Moving can be a headache

As you look at PGY2 sites, consider what the change in geographic location will mean. My PGY1 was located several states away from my PGY2 site. My residency ended on a Friday, and my PGY2 started the following Monday. I thought that I had everything planned for a quick turnaround:

  • Notified my apartment leasing manager that I was moving.
  • Found a new apartment.
  • Forwarded my mail to my new address.
  • Transferred my cable/Internet services.

I even rented a trailer to haul my furniture the several hundred miles from North Carolina to Ohio. The night before my big move, I picked up the moving trailer. After several attempts to attach the trailer to my car’s tow bar, the company representative told me that the tow bar was too rusty. Because it was so late in the day, my options were limited, and I had to leave all my furniture (i.e., bed, couch, dining set) in NC.

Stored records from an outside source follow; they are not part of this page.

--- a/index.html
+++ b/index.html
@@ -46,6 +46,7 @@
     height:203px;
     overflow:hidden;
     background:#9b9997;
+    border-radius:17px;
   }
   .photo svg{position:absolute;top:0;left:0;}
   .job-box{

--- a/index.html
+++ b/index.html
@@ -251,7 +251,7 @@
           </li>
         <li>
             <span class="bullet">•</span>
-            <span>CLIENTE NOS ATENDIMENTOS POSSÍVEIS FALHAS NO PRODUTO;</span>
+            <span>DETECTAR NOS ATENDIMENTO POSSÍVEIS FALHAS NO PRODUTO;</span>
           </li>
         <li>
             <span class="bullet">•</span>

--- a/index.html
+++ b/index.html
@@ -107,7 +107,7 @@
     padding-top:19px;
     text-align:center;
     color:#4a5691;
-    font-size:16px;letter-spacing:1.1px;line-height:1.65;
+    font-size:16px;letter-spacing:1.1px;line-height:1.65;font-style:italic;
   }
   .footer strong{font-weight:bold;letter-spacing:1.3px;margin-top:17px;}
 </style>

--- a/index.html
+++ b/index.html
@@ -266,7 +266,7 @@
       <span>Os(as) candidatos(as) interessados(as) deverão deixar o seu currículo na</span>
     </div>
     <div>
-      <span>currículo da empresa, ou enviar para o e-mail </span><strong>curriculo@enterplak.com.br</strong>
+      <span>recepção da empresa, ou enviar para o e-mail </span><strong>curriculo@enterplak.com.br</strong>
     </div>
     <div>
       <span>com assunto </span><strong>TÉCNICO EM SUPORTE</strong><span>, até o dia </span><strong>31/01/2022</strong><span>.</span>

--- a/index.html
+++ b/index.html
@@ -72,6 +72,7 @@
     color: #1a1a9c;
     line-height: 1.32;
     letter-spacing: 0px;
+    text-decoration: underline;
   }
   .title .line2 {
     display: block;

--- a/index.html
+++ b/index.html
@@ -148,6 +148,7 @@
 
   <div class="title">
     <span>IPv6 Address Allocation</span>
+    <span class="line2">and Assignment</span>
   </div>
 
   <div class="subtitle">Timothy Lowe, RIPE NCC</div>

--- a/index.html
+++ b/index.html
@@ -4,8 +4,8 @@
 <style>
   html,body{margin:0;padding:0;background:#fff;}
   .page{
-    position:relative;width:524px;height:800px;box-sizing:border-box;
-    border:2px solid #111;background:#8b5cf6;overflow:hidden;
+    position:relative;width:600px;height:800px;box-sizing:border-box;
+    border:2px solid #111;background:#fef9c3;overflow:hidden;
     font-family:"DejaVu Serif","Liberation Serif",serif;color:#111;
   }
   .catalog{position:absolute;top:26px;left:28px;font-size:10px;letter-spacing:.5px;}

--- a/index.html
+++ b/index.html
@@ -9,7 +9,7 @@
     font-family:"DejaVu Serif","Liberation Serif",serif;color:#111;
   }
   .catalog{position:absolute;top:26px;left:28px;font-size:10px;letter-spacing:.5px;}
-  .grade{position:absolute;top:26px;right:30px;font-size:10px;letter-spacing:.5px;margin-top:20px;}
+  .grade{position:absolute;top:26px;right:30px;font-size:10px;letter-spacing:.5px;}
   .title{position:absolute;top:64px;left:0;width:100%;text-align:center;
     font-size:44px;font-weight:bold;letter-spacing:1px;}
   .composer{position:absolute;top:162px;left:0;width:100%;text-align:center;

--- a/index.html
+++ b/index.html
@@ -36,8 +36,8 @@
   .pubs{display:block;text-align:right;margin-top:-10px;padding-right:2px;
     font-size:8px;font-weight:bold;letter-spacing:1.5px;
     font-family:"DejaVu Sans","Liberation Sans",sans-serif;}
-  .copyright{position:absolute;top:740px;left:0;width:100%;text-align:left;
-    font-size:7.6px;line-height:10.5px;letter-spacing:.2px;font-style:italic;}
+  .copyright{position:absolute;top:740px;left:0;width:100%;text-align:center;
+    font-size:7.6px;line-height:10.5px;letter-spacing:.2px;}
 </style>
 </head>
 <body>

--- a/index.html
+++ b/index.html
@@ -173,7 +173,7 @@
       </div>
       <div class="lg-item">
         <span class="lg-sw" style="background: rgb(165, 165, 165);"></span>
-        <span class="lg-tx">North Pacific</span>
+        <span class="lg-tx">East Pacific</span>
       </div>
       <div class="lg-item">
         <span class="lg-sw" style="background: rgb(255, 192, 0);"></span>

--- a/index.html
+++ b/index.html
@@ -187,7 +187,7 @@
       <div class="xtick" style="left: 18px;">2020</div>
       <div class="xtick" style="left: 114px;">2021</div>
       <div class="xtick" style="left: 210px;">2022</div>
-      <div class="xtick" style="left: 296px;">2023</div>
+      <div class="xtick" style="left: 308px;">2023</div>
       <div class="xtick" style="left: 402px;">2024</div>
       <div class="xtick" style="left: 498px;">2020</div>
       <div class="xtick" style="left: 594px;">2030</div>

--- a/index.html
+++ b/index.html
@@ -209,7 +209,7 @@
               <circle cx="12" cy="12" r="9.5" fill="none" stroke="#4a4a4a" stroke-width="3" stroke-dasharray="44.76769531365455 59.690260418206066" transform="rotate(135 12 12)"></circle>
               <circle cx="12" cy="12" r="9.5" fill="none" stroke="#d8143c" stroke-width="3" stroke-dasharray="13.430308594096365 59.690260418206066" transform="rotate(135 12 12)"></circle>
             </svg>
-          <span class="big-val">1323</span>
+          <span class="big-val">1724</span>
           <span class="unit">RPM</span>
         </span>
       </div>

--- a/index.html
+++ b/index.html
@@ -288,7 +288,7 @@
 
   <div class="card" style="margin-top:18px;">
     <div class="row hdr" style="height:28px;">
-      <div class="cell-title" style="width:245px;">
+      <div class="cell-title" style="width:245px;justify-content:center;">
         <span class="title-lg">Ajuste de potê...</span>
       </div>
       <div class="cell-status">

Tip: If your PGY2 site is more than a couple hours away from your current location, allow yourself enough time to handle the unexpected.

You will miss your co-residents

You may not know it yet, but your co-residents will be people that you will never forget. I miss my PGY1 co-residents more than I thought I would. I did not expect that a group of nine of my peers would have such an impact on my life.

The day I said my goodbyes, I cried like a baby. Leaving them really solidified that, with a PGY2, my life was changing again. To help ease our aching hearts, we decided that we would attend the APhA Annual Meeting & Exposition each year to reconnect. We also have an active group on Snapchat. On a better note, I have 39 new co-residents. Getting to know these individuals has helped me adapt better to my new surroundings.

Although residency can consume a lot of your energy, it is important to take the time to make new relationships with the people you work with, especially those going through the same experience as you. This will help as you transition into your new position.

Tip: Stay in contact with your PGY1 co-residents, but make time for relationships with your new PGY2 co-residents.

You will need a vacation

Completing a residency is a huge accomplishment! You just spent a year gaining experiences and knowledge equivalent to 3 to 5 years of practice. You will need to take time to do some self-care, rejuvenate, and relax. This will only help you be your best self for the challenges ahead. Communicate your interest in taking a vacation with your residency director and preceptor early in your orientation. Share with them any potential vacation dates. This will also help ease your wariness about requesting time off and will allow them–and you–to plan ahead.

Tip: Don’t neglect yourself. Take time to take care of your own personal needs early in your PGY2 year.

Moral of the story

A PGY1 residency year challenges you in ways you could never expect. You learn to organize, plan, and multi-task. But even the best plans for a successful PGY2 transition can be easily derailed. So expect the unexpected. Be flexible. And be sure to take care of yourself first. Remember, it’s not what you go through but how you go through it that truly counts.